[Change detection data]
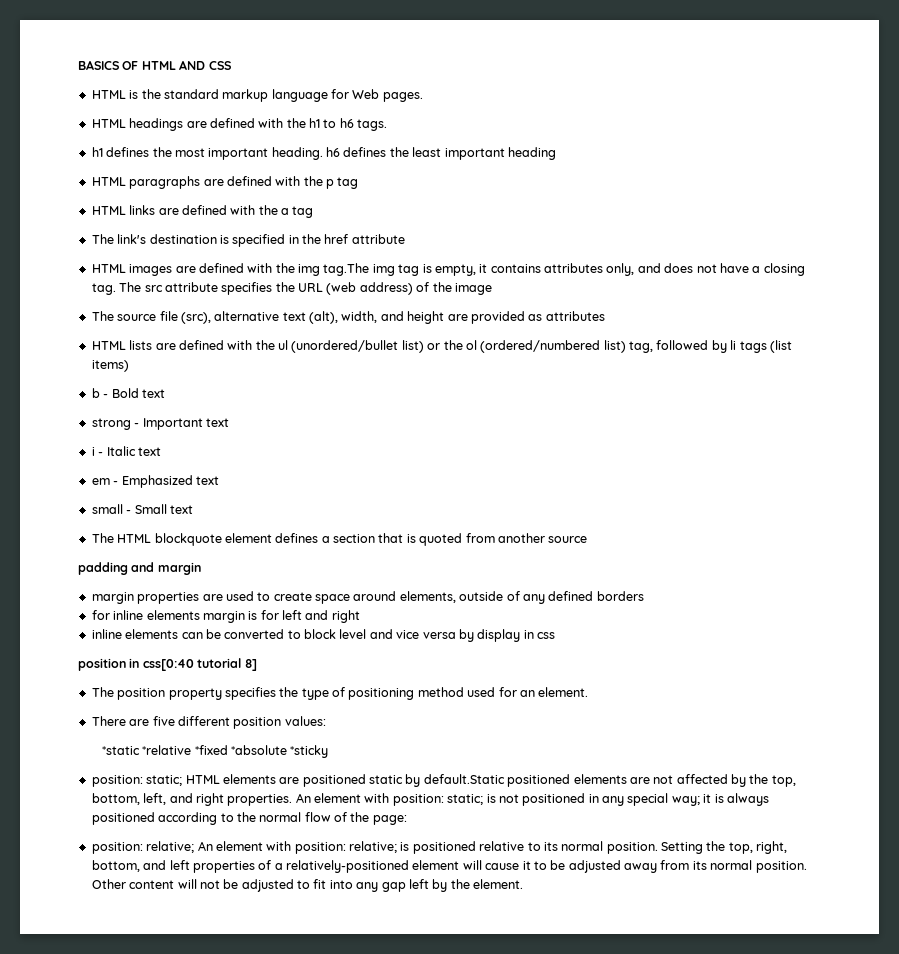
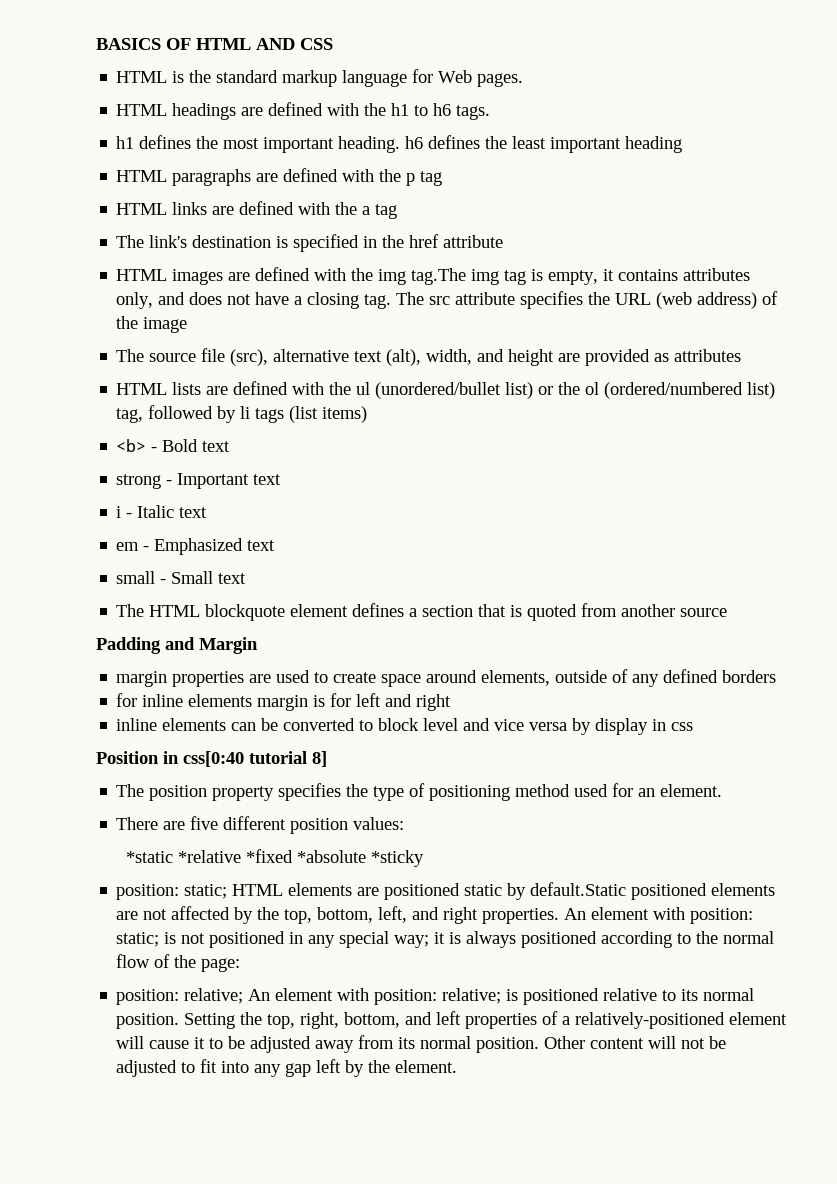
[91,388,100,398] b -> [116,439,147,452] <b>
[78,562,201,575] padding and margin -> [96,637,258,654] Padding and Margin
[78,658,126,671] position -> [96,751,159,764] Position

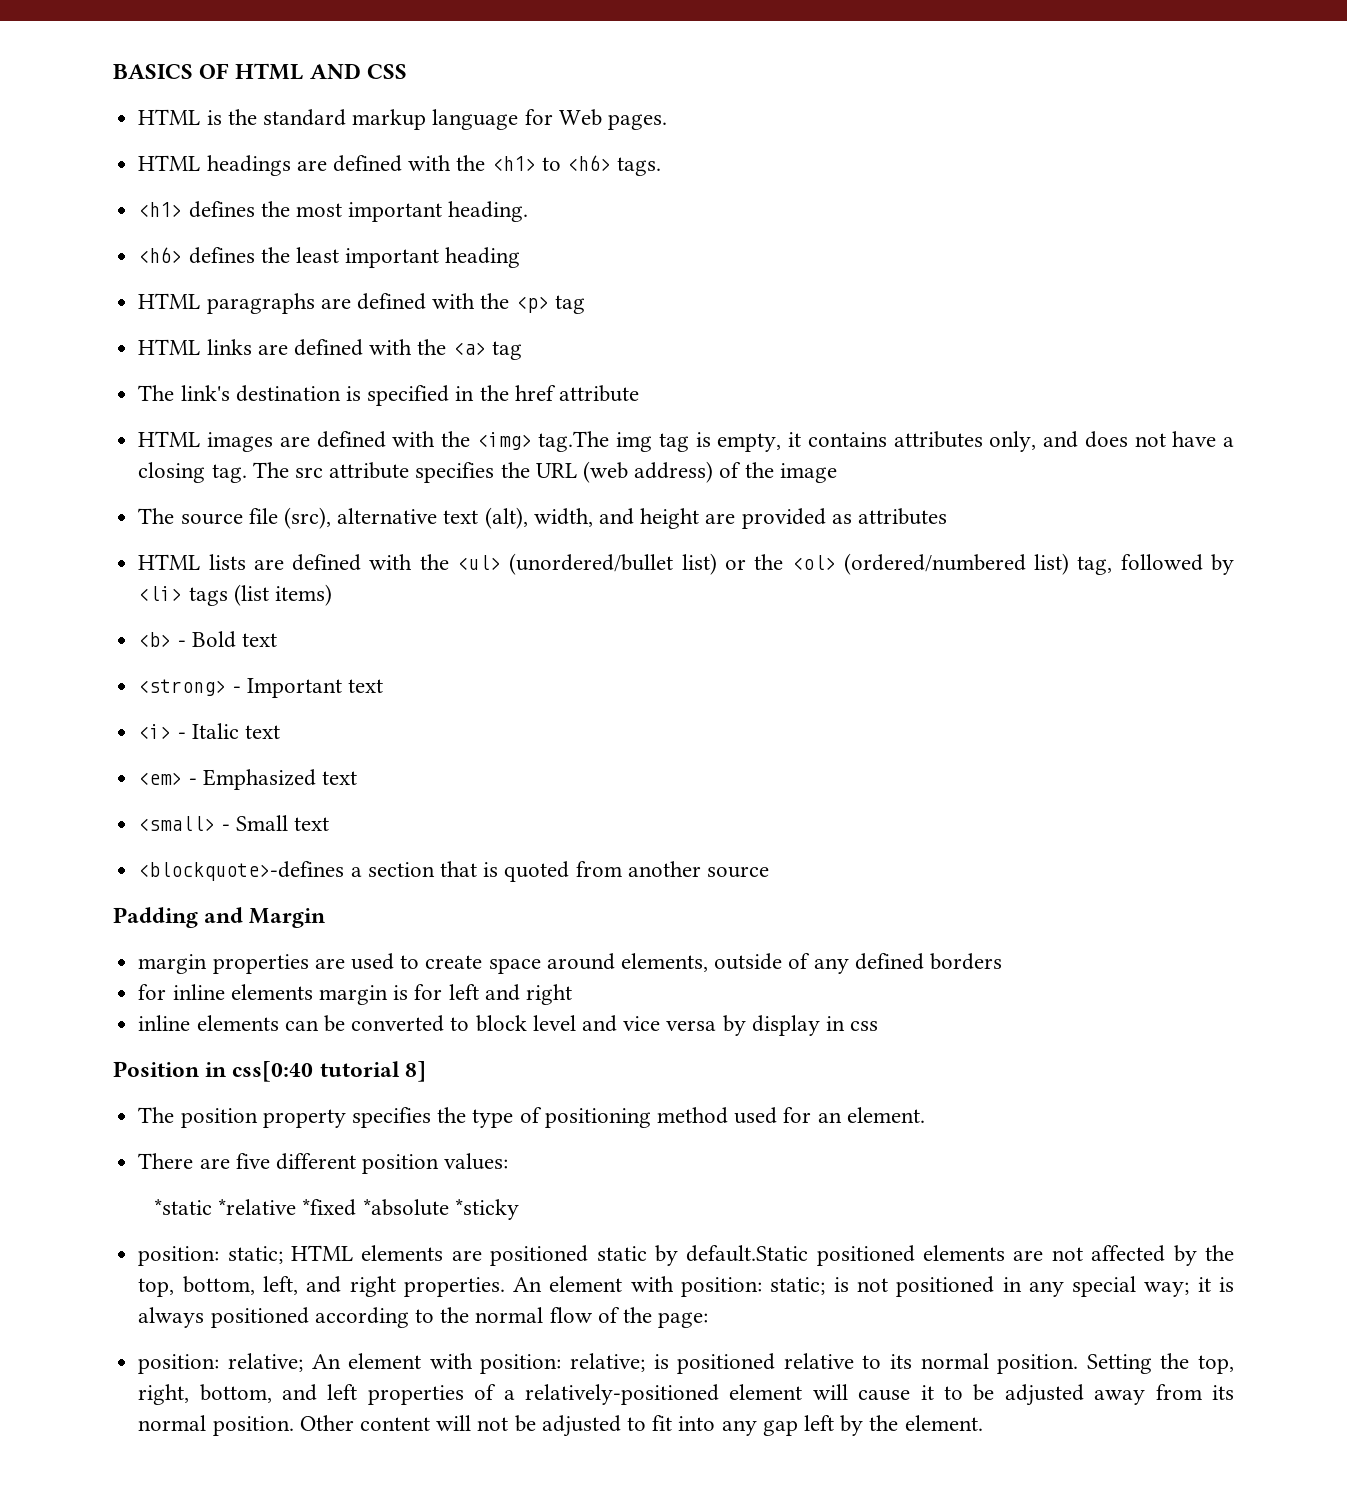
[391,103,452,116] h1 to h6 -> [491,155,611,171] <h1> to <h6>
[116,136,135,149] h1 -> [138,202,183,217] <h1>
[405,136,424,149] h6 -> [138,247,183,263] // <h6>
[406,173,416,186] p -> [515,296,549,313] <p>
[362,206,371,215] a -> [452,342,486,355] <a>
[378,269,407,285] img -> [476,432,532,450] <img>
[356,382,371,395] ul -> [457,555,502,570] <ul>
[585,382,600,395] ol -> [791,555,836,570] <ol>
[240,406,251,419] li -> [138,586,183,601] <li>
[116,474,162,489] strong -> [138,679,227,696] <strong>
[116,506,122,518] i -> [138,724,172,739] <i>
[116,542,140,551] em -> [138,772,183,785] <em>
[116,571,156,584] small -> [138,816,216,831] <small>
[116,603,405,621] The HTML blockquote element defines -> [138,861,345,881] <blockquote>-defines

# ACTIVITY:
Write out each entry exactly; any pictures stay out of the copy.

# SOLVED EXERCISE:
[91,388,100,398] b -> [116,439,147,452] <b>
[78,562,201,575] padding and margin -> [96,637,258,654] Padding and Margin
[78,658,126,671] position -> [96,751,159,764] Position

[391,103,452,116] h1 to h6 -> [491,155,611,171] <h1> to <h6>
[116,136,135,149] h1 -> [138,202,183,217] <h1>
[405,136,424,149] h6 -> [138,247,183,263] // <h6>
[406,173,416,186] p -> [515,296,549,313] <p>
[362,206,371,215] a -> [452,342,486,355] <a>
[378,269,407,285] img -> [476,432,532,450] <img>
[356,382,371,395] ul -> [457,555,502,570] <ul>
[585,382,600,395] ol -> [791,555,836,570] <ol>
[240,406,251,419] li -> [138,586,183,601] <li>
[116,474,162,489] strong -> [138,679,227,696] <strong>
[116,506,122,518] i -> [138,724,172,739] <i>
[116,542,140,551] em -> [138,772,183,785] <em>
[116,571,156,584] small -> [138,816,216,831] <small>
[116,603,405,621] The HTML blockquote element defines -> [138,861,345,881] <blockquote>-defines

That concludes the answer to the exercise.